Policy Researchers, in Health Affairs: Hospital Price Disclosure Programs Must Be Useful to Consumers

April 21, 2019
A team of healthcare policy researchers has performed an analysis, contrasting the results of the federal hospital price reporting program with those of a voluntary ASC price disclosure program

A team of healthcare policy researchers has researched the results of the federal hospital price reporting program and found it to be highly problematic; in contrast, the researchers find that a relatively recent voluntary initiative among 11 ambulatory surgery centers (ASCs) involving their posting actual charged prices, for price-sensitive healthcare consumers, shows promise.

The researchers—Ge Bai, Pavan Patel, Martin A. Makary, and David A. Hyman—share their findings in an article posted online in Health Affairs on April 19, entitled “Providing Useful Hospital Pricing Information To Patients: Lessons From Voluntary Price Disclosure.”

As the authors note, “For most goods and services, pricing information is readily available to consumers. Sellers have a strong incentive to voluntarily disclose their prices because they know consumers will consider them when making purchasing decisions. Regulators intervene only when prices are disclosed in a misleading or deceptive way. Hospital care is different. Patients who undergo common medical services usually have no idea how much the total bill will come to—let alone what their out-of-pocket costs will be. The news media is full of stories about “surprise medical bills” and patients’ lack of access to useful pricing information.”

As a result, “To address the problem of nontransparent markets in health care, the Department of Health and Human Services (HHS) required all hospitals to make a list of their “standard charges” for all services available online, starting on January 1, 2019. The HHS mandate was intended to improve price transparency and enable patients to engage in comparative shopping. However, many hospitals responded by posting their chargemasters—bookkeeping tools that were not designed for price comparison purposes. They include thousands of discrete items, each “described” with an unintelligible acronym. Chargemasters are difficult for most patients to interpret and do not reflect what most patients actually pay. Not surprisingly, initial feedback to the posting of chargemaster prices was negative.”

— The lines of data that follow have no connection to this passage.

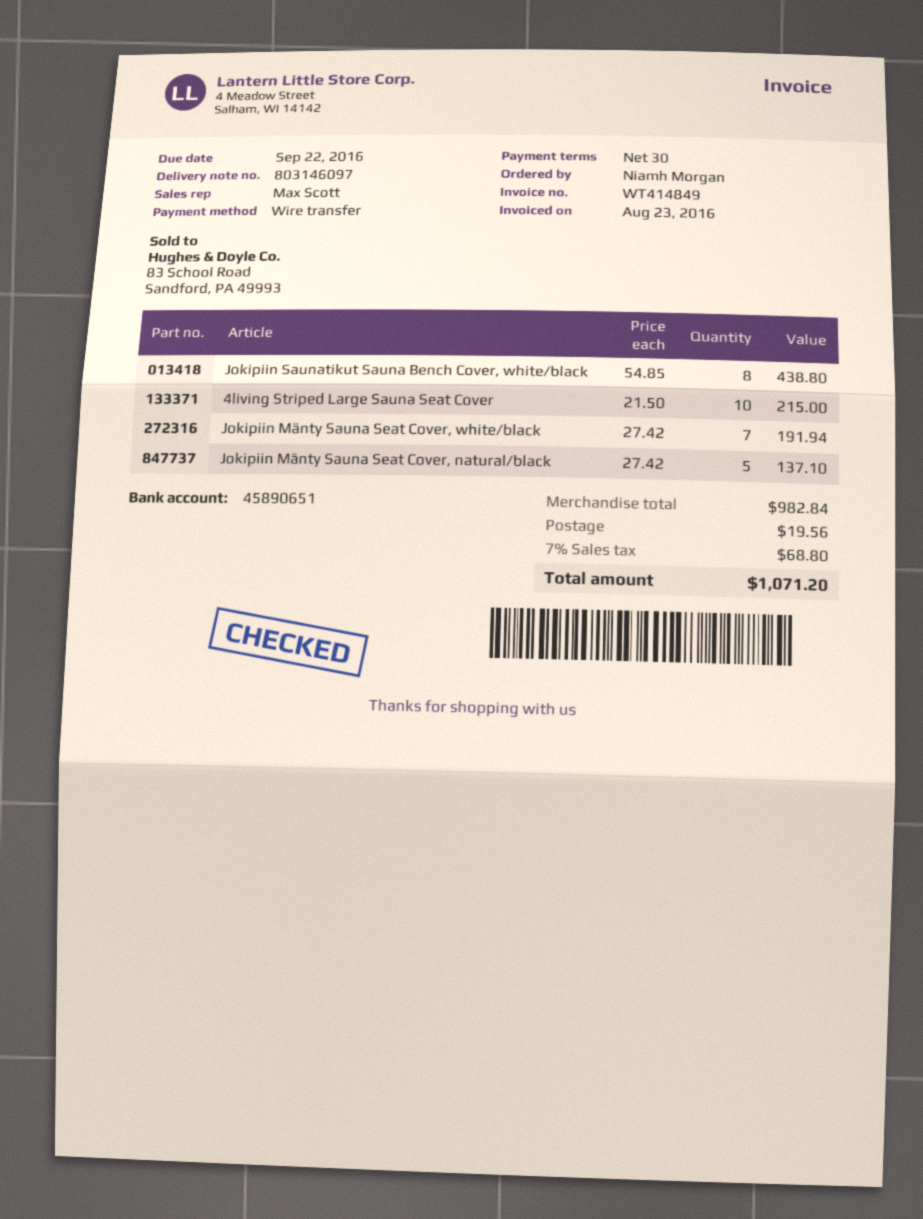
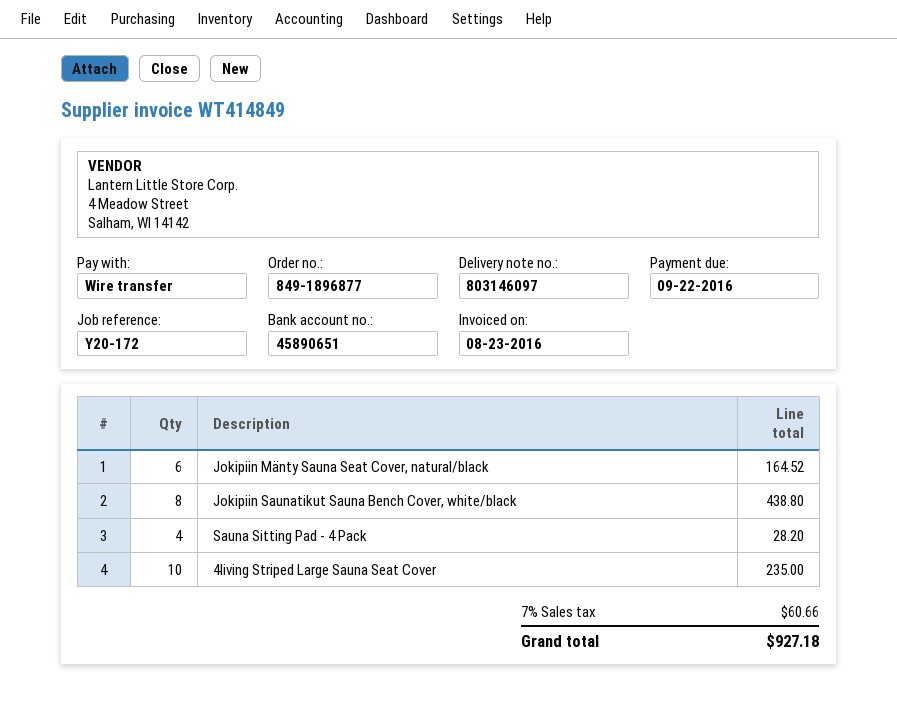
4living Striped Large Sauna Seat Cover: 10 for 215.00 -> 10 for 235.00
Jokipiin Mänty Sauna Seat Cover, white/black: 7 for 191.94 -> none
Jokipiin Mänty Sauna Seat Cover, natural/black: 5 for 137.10 -> 6 for 164.52
Sauna Sitting Pad - 4 Pack: none -> 4 for 28.20
shipping: 19.56 -> none
tax: 7% = 68.80 -> 7% = 60.66
total: 1071.20 -> 927.18

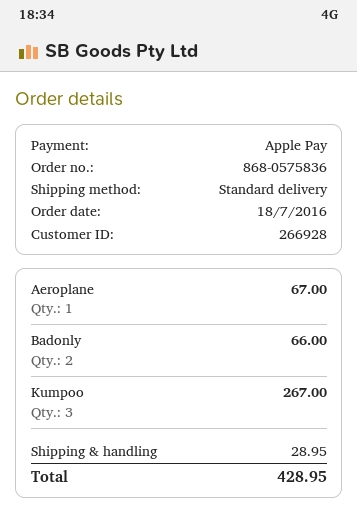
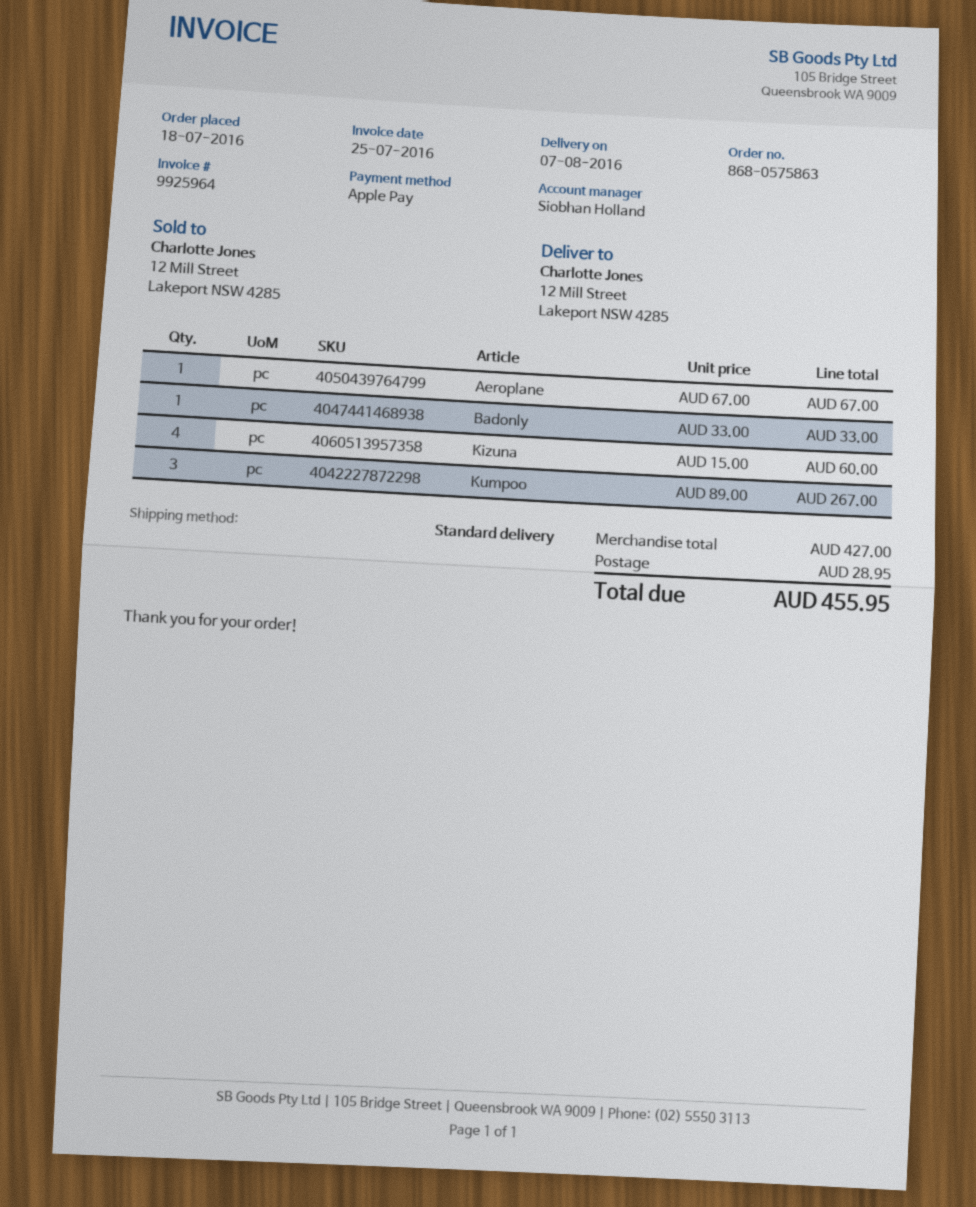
order number: 868-0575836 -> 868-0575863
Badonly: 2 for 66.00 -> 1 for 33.00
Kizuna: none -> 4 for 60.00
total: 428.95 -> 455.95

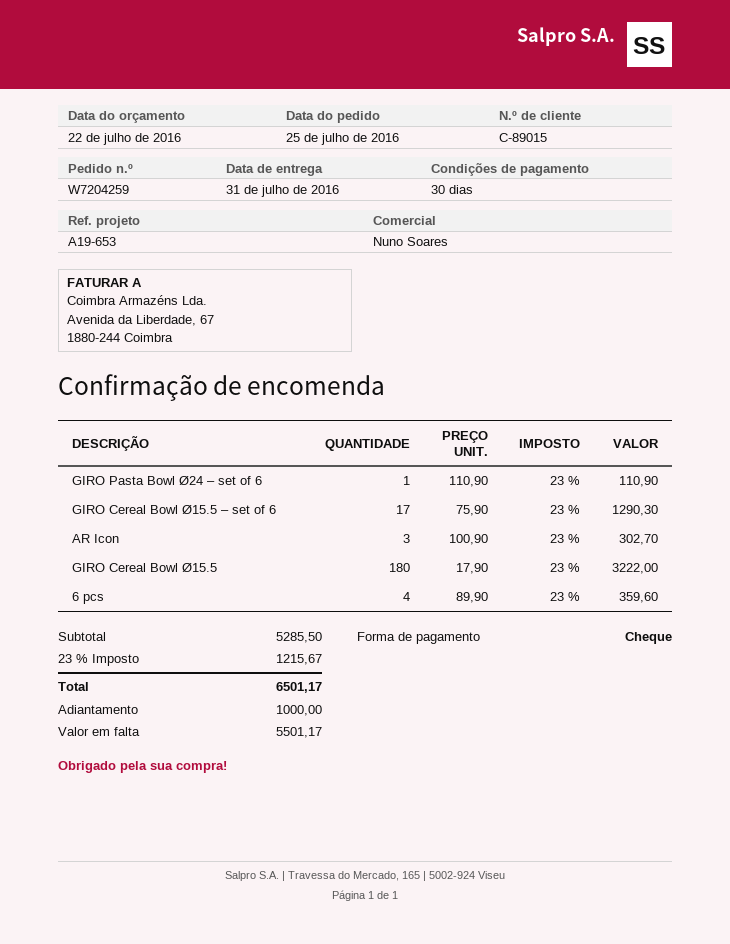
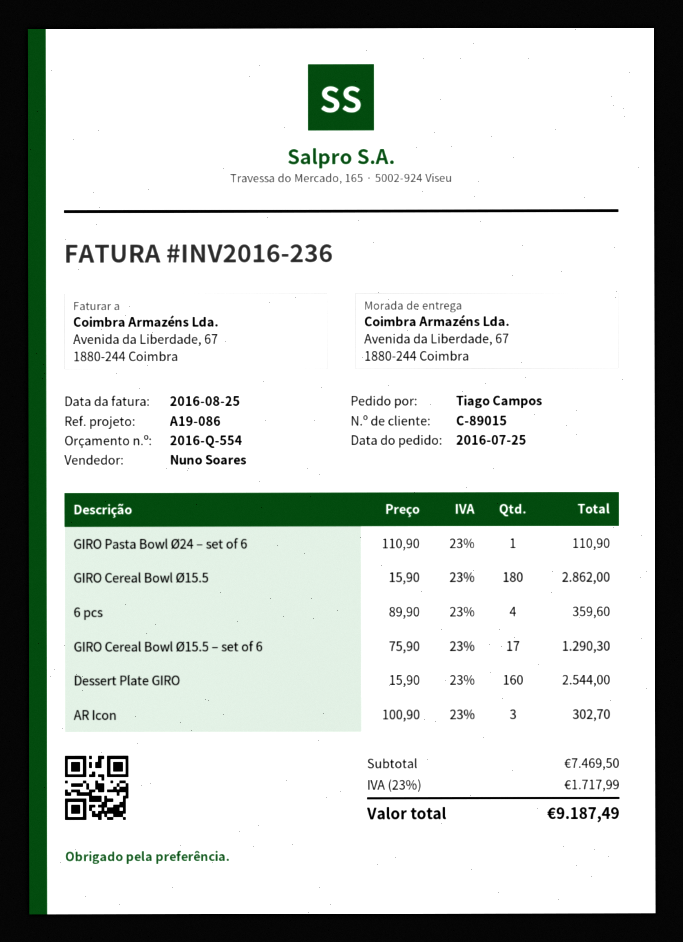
reference: A19-653 -> A19-086
GIRO Cereal Bowl Ø15.5: 180 x 17.90 = 3222.00 -> 180 x 15.90 = 2862.00
Dessert Plate GIRO: none -> 160 x 15.90 = 2544.00
subtotal: 5285.50 -> 7469.50
tax: 23% = 1215.67 -> 23% = 1717.99
total: 6501.17 -> 9187.49

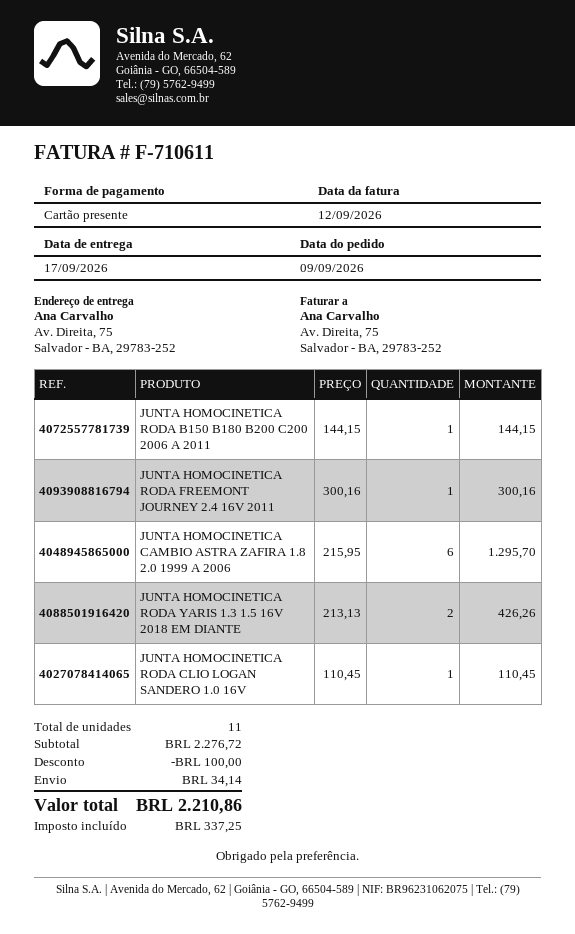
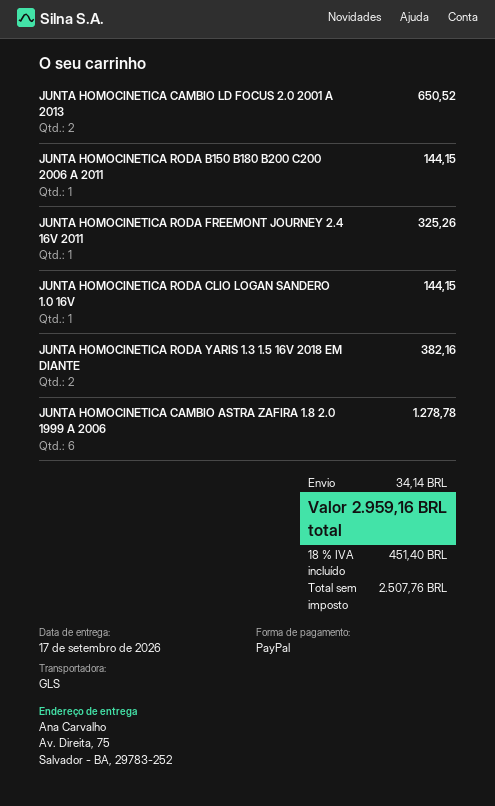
payment method: gift card -> PayPal
JUNTA HOMOCINETICA RODA FREEMONT JOURNEY 2.4 16V 2011: 1 for 300.16 -> 1 for 325.26
JUNTA HOMOCINETICA CAMBIO ASTRA ZAFIRA 1.8 2.0 1999 A 2006: 6 for 1295.70 -> 6 for 1278.78
JUNTA HOMOCINETICA RODA YARIS 1.3 1.5 16V 2018 EM DIANTE: 2 for 426.26 -> 2 for 382.16
JUNTA HOMOCINETICA RODA CLIO LOGAN SANDERO 1.0 16V: 1 for 110.45 -> 1 for 144.15
JUNTA HOMOCINETICA CAMBIO LD FOCUS 2.0 2001 A 2013: none -> 2 for 650.52
discount: 100.00 -> none
tax: 337.25 -> 451.40
total: 2210.86 -> 2959.16

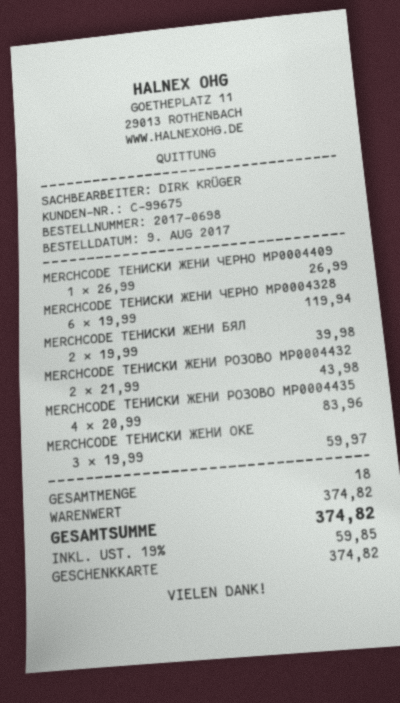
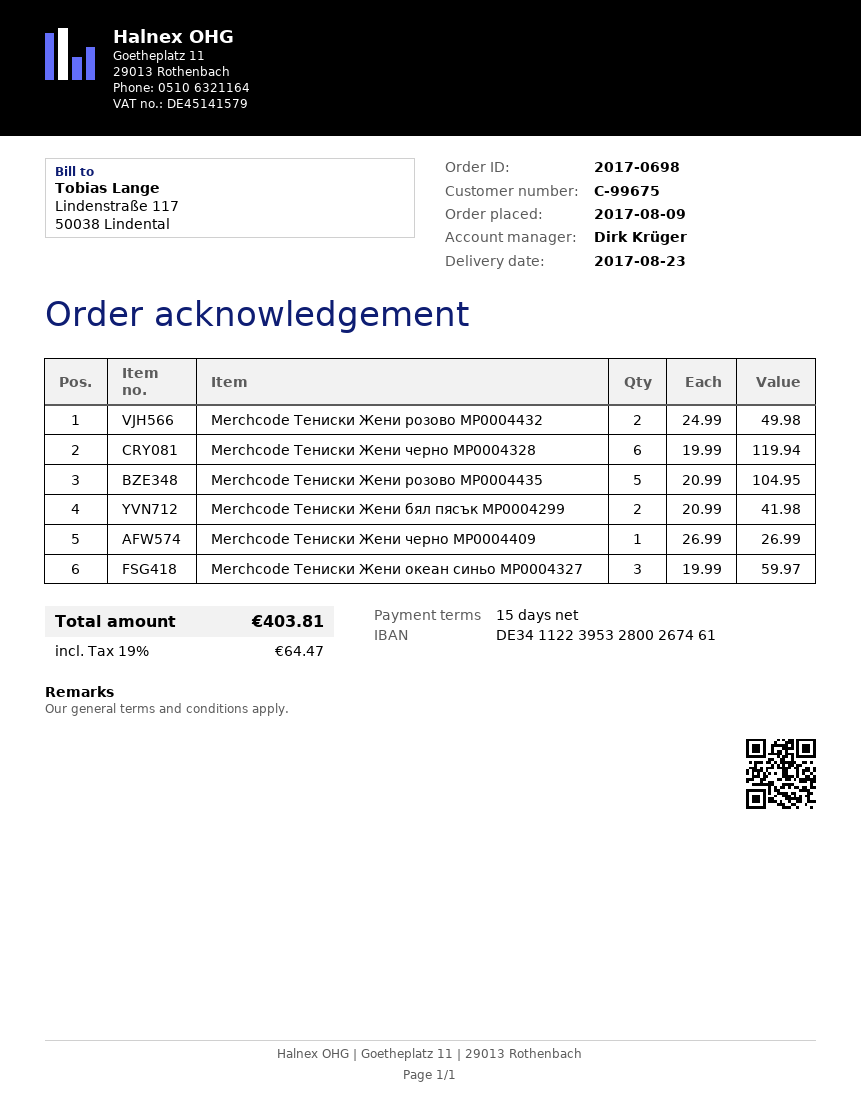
MERCHCODE ТЕНИСКИ ЖЕНИ БЯЛ: 2 x 19.99 = 39.98 -> 2 x 20.99 = 41.98
MERCHCODE ТЕНИСКИ ЖЕНИ РОЗОВО MP0004432: 2 x 21.99 = 43.98 -> 2 x 24.99 = 49.98
MERCHCODE ТЕНИСКИ ЖЕНИ РОЗОВО MP0004435: 4 x 20.99 = 83.96 -> 5 x 20.99 = 104.95
tax: 19% = 59.85 -> 19% = 64.47
total: 374.82 -> 403.81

The authors outline the several problems involved in the posting of chargemaster prices, including the fact that “Hospitals often use the chargemaster price as a starting point in their negotiations with private insurers, but market dynamics play a dominant role in determining the ultimate agreed-upon price,” and the fact that “Medicare and Medicaid pay hospitals a government-set price that takes no account of a hospital’s chargemaster price.” As a result, chargemaster prices have virtually no direct relationship to the actual prices paid by health insurers and consumers. And, they point out that “The problem is compounded by the reality that chargemasters are virtually impossible for patients to interpret. For example,” they note,  “the New York Times recently reported that a cardiac procedure was listed as ‘HC PTC CLOS PAT DUCT ART’ on a hospital’s chargemaster. Even sophisticated patients will find it almost impossible to identify all the items they will need during a hospitalization and locate them on a hospital’s chargemaster—let alone make meaningful price comparisons across hospitals.”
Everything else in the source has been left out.